The Park Bench Revelation
I remember a case Avery told me about involving a woman who claimed she had lost her ‘creative spark’ after a minor fender bender. She presented him with a list of 49 different ‘reintegration therapies’ she was undergoing, including goat yoga and infrared sauna sessions that cost $149 a pop. Avery followed her for a week. He didn’t find her at a yoga studio. He found her sitting on a park bench, staring at a fountain for 69 minutes. No phone. No notebook. No ‘focus tools.’ Just sitting. When he finally interviewed her, he asked why she wasn’t doing her therapies. She looked at him and said, ‘I realized the therapies were the reason I couldn’t think. I was so busy being a ‘patient’ that I forgot how to be a person.’ She dropped her claim. She didn’t need a settlement; she needed to stop being optimized.
Park Bench
Quiet Observation
We are all, to some extent, that woman. We are so busy being ‘productive’ that we have forgotten how to be effective. Effectiveness is often quiet. It’s often bored. It’s often messy. It involves staring at a wall for 19 minutes until the right idea finally decides to show up, rather than forcing it out with a $39 shot of synthetic caffeine and a binaural beat playlist. The cognitive tax of our current ‘wellness’ culture is bankrupting us. We are spending our limited attention on the management of our attention, leaving nothing left for the actual life we are trying to improve.
The Dashboard Trap
Consider the $299 smart mattress that tells you that you had a ‘poor sleep score.’ You wake up feeling fine, but then you check the app, see the 59% rating, and suddenly you feel exhausted. The app has overridden your own biological feedback.

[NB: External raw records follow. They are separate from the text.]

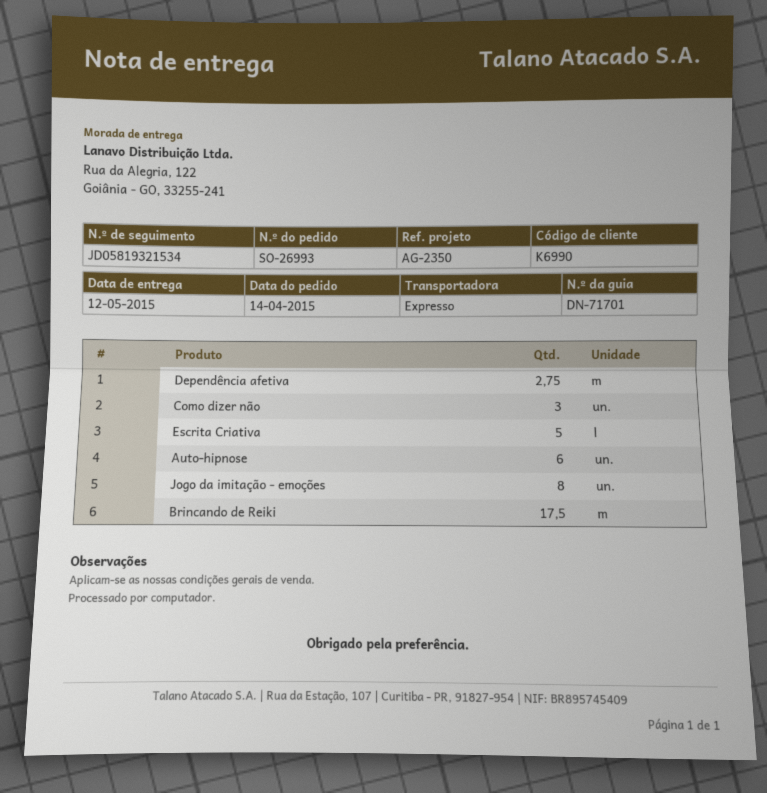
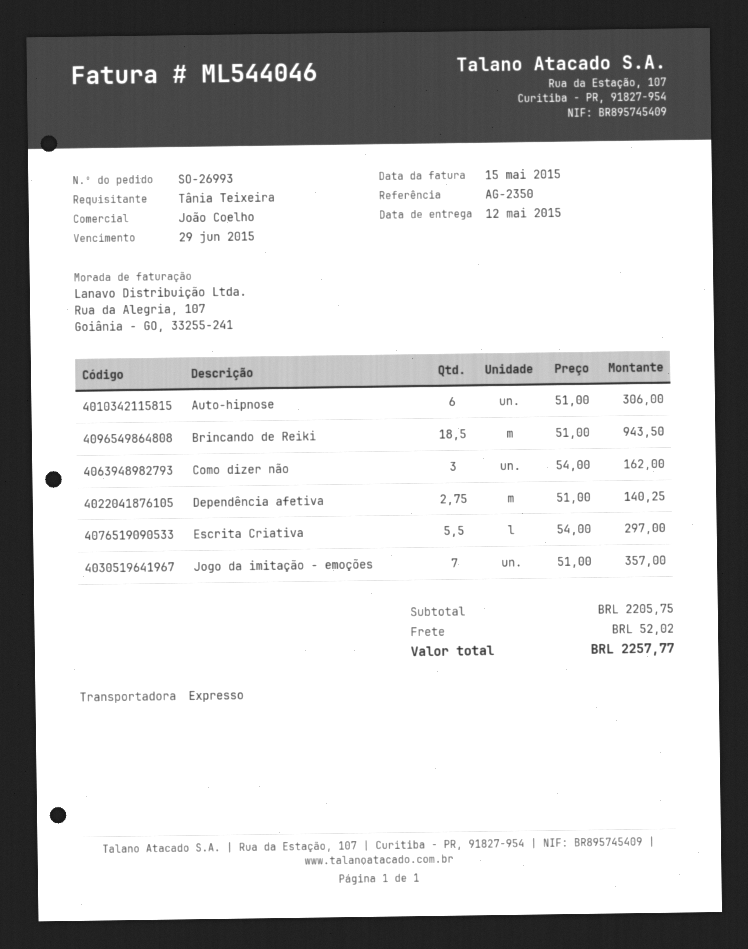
Escrita Criativa: 5 -> 5.5
Jogo da imitação - emoções: 8 -> 7
Brincando de Reiki: 17.5 -> 18.5

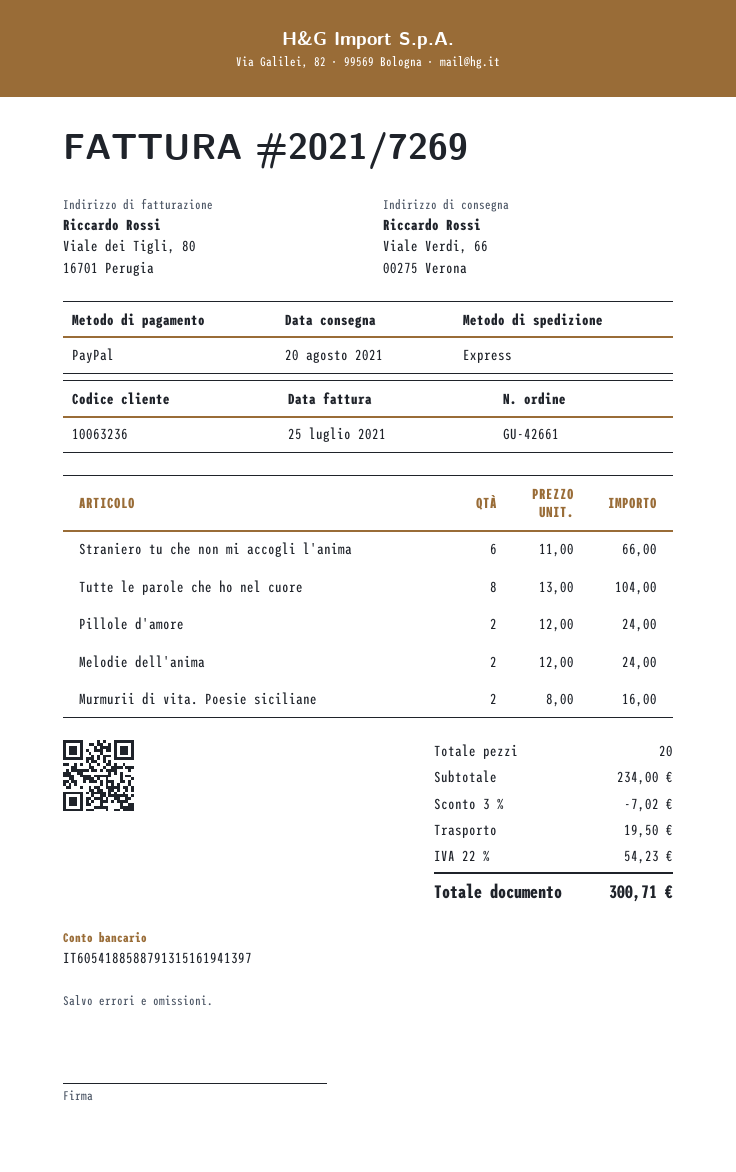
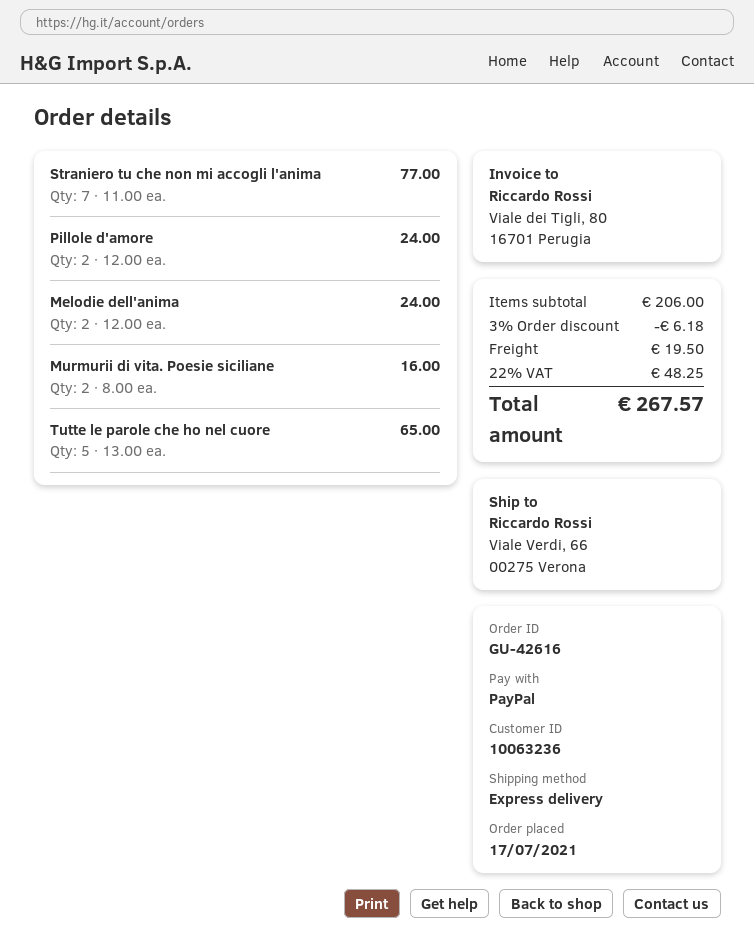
order number: GU-42661 -> GU-42616
Straniero tu che non mi accogli l'anima: 6 x 11.00 = 66.00 -> 7 x 11.00 = 77.00
Tutte le parole che ho nel cuore: 8 x 13.00 = 104.00 -> 5 x 13.00 = 65.00
subtotal: 234.00 -> 206.00
discount: 3% = 7.02 -> 3% = 6.18
tax: 22% = 54.23 -> 22% = 48.25
total: 300.71 -> 267.57

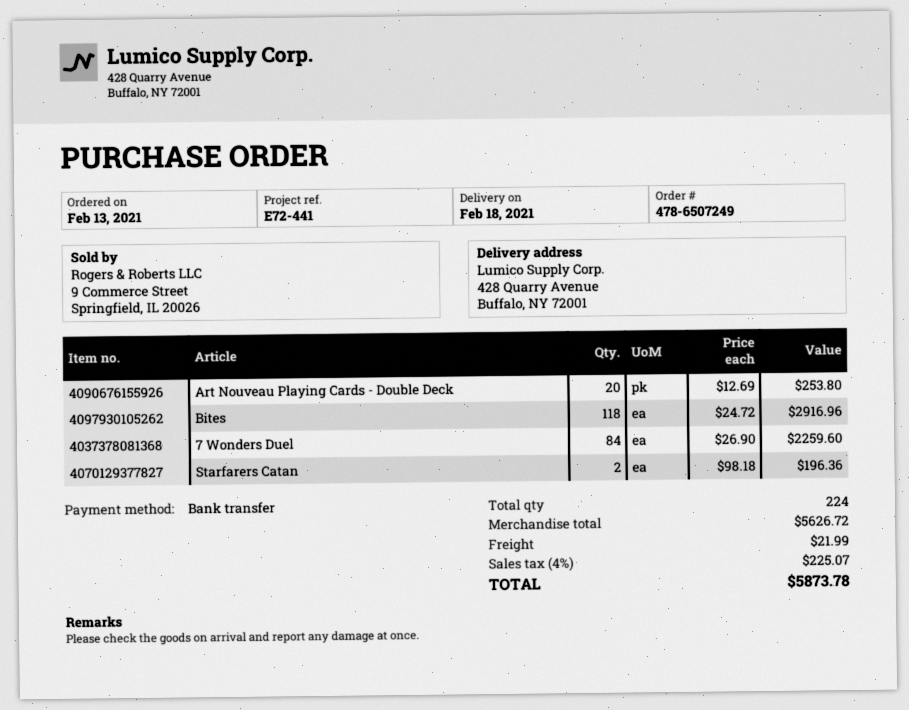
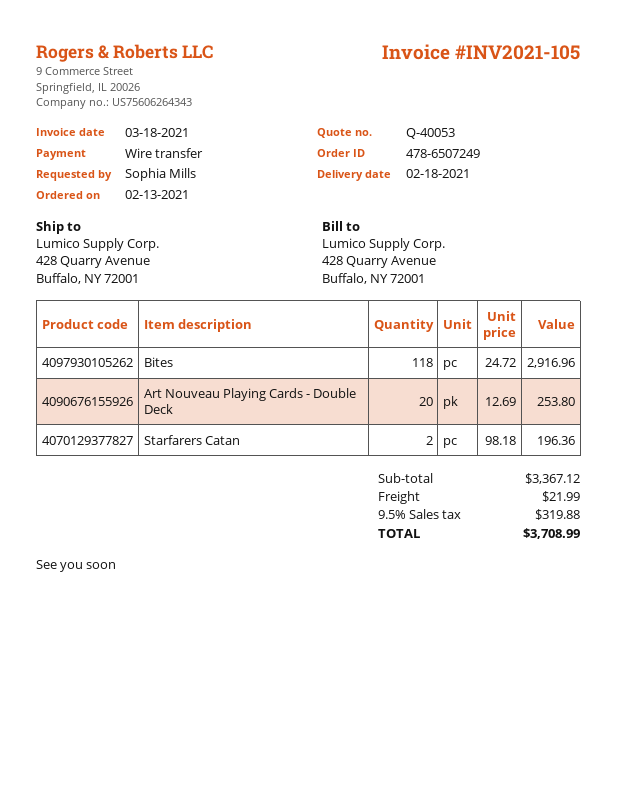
7 Wonders Duel: 84 x 26.90 = 2259.60 -> none
subtotal: 5626.72 -> 3367.12
tax: 4% = 225.07 -> 9.5% = 319.88
total: 5873.78 -> 3708.99

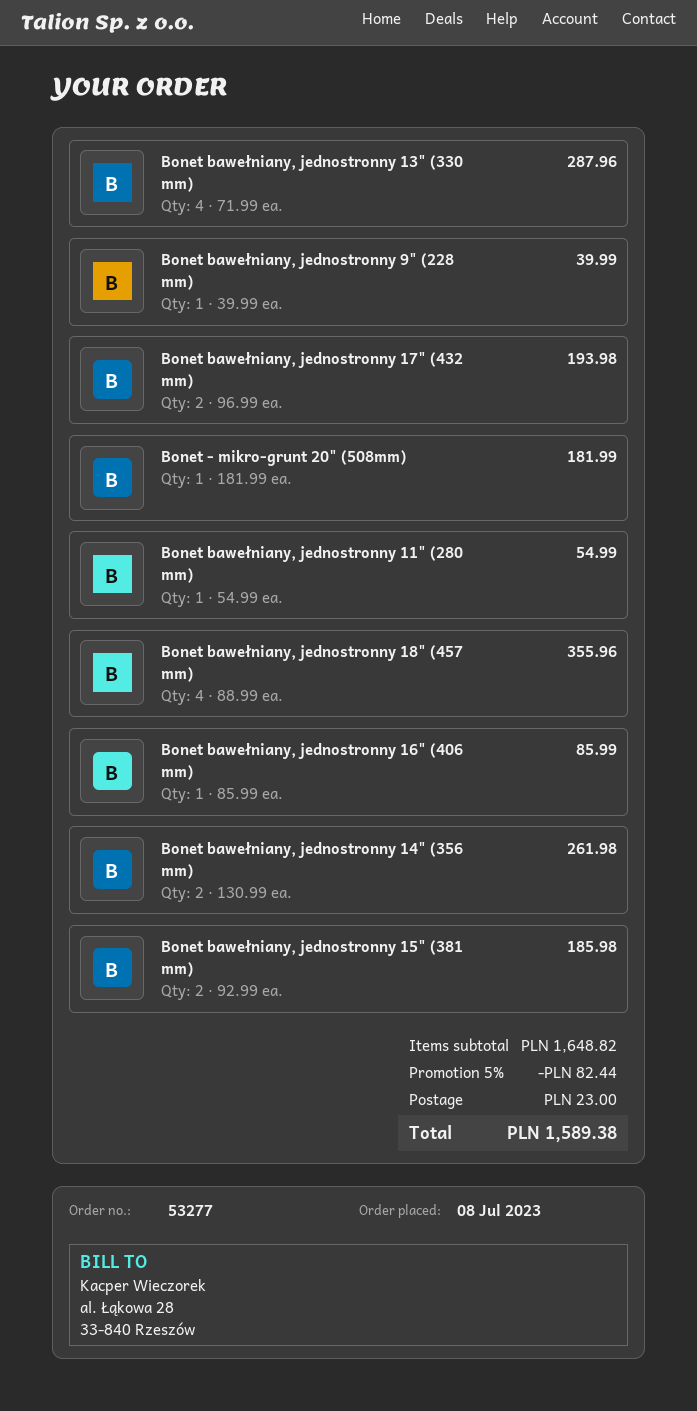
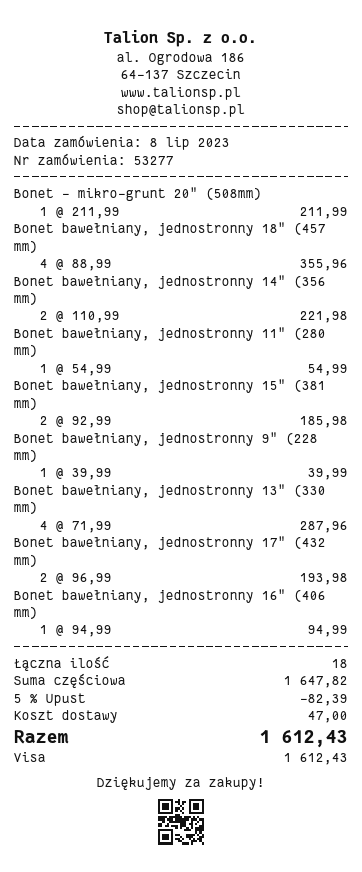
Bonet - mikro-grunt 20" (508mm): 1 x 181.99 = 181.99 -> 1 x 211.99 = 211.99
Bonet bawełniany, jednostronny 16" (406 mm): 1 x 85.99 = 85.99 -> 1 x 94.99 = 94.99
Bonet bawełniany, jednostronny 14" (356 mm): 2 x 130.99 = 261.98 -> 2 x 110.99 = 221.98
subtotal: 1648.82 -> 1647.82
discount: 5% = 82.44 -> 5% = 82.39
shipping: 23.00 -> 47.00
total: 1589.38 -> 1612.43

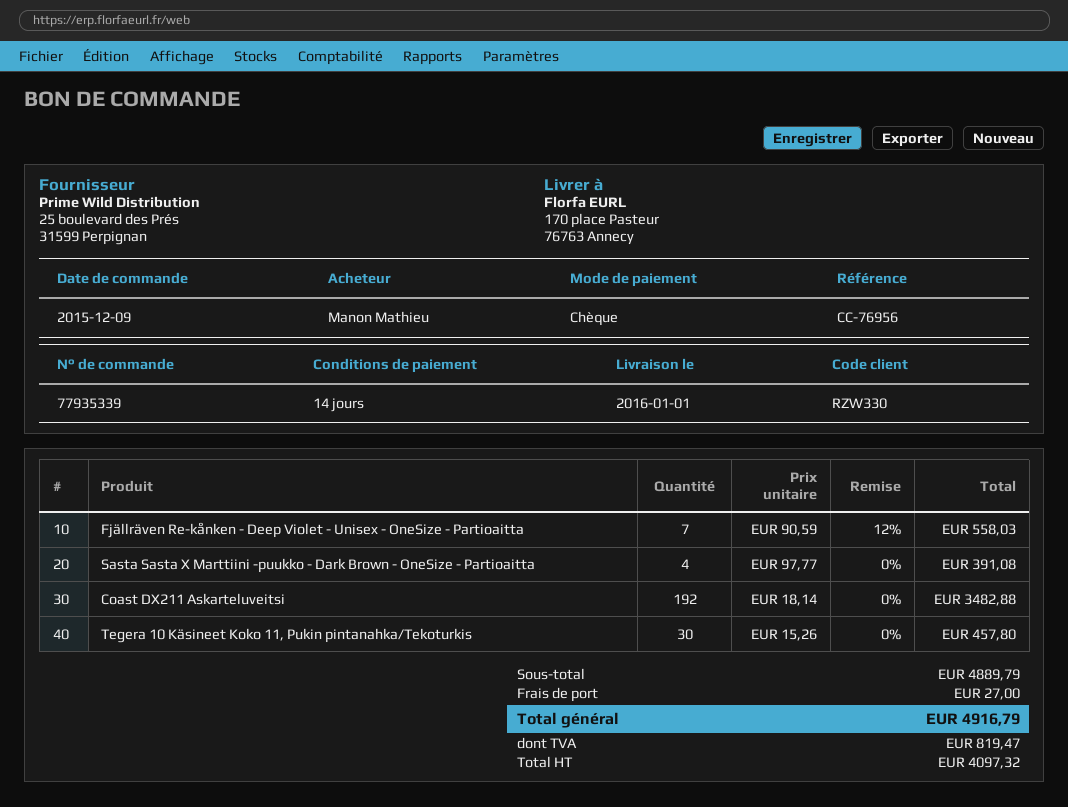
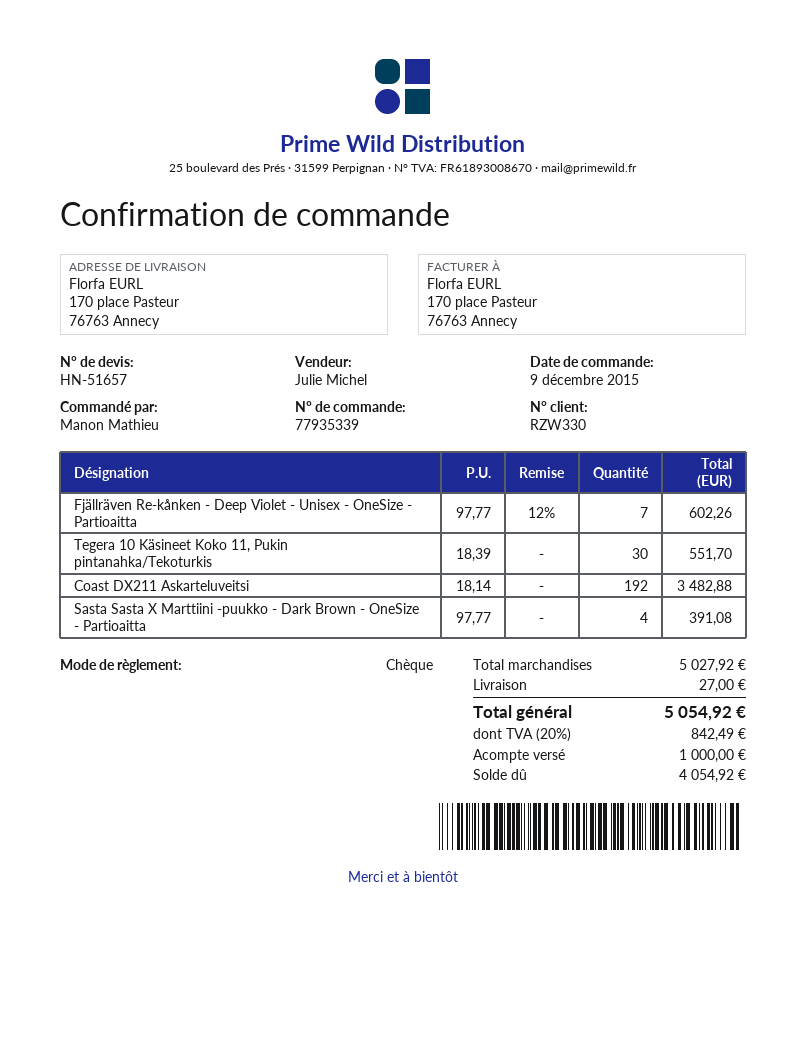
Fjällräven Re-kånken - Deep Violet - Unisex - OneSize - Partioaitta: 7 x 90.59 - 12% = 558.03 -> 7 x 97.77 - 12% = 602.26
Tegera 10 Käsineet Koko 11, Pukin pintanahka/Tekoturkis: 30 x 15.26 = 457.80 -> 30 x 18.39 = 551.70
subtotal: 4889.79 -> 5027.92
tax: 819.47 -> 842.49
total: 4916.79 -> 5054.92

You are now tired because a piece of software told you that you should be. This is the ultimate expression of the optimization trap: the outsourcing of our own self-awareness to devices and routines that promise control but deliver only anxiety. We are losing the ability to feel our own bodies and trust our own minds because we are too busy checking the dashboard.
The Path to Presence
If I could go back to Rachel at her desk, I wouldn’t tell her to get a better planner. I wouldn’t suggest a new supplement or a different lighting temperature. I would tell her to turn off the smart bulbs, throw the blue-light glasses in the drawer, and close the 39 tabs. I would tell her to sit in the discomfort of her own wandering mind for 9 minutes. The search for focus isn’t found in the addition of more rules; it’s found in the subtraction of the performance. Avery K.-H. knows that the truth is usually simpler than the story people tell. The truth of our productivity is that it doesn’t need a $99 subscription. It needs us to stop waving back at the versions of ourselves that don’t exist. It needs us to be okay with being 19% less ‘optimal’ if it means being 99% more present. The most sustainable way to support your brain isn’t to hack it, but to let it breathe. It turns out that when you stop treating your life like an insurance claim that needs to be justified through data, you actually start to enjoy the work again. And that, more than any 9-digit passcode or $49 planner, is the only ‘hack’ that actually matters.
“The truth of our productivity is that it doesn’t need a $99 subscription. It needs us to stop waving back at the versions of ourselves that don’t exist. It needs us to be okay with being 19% less ‘optimal’ if it means being 99% more present.”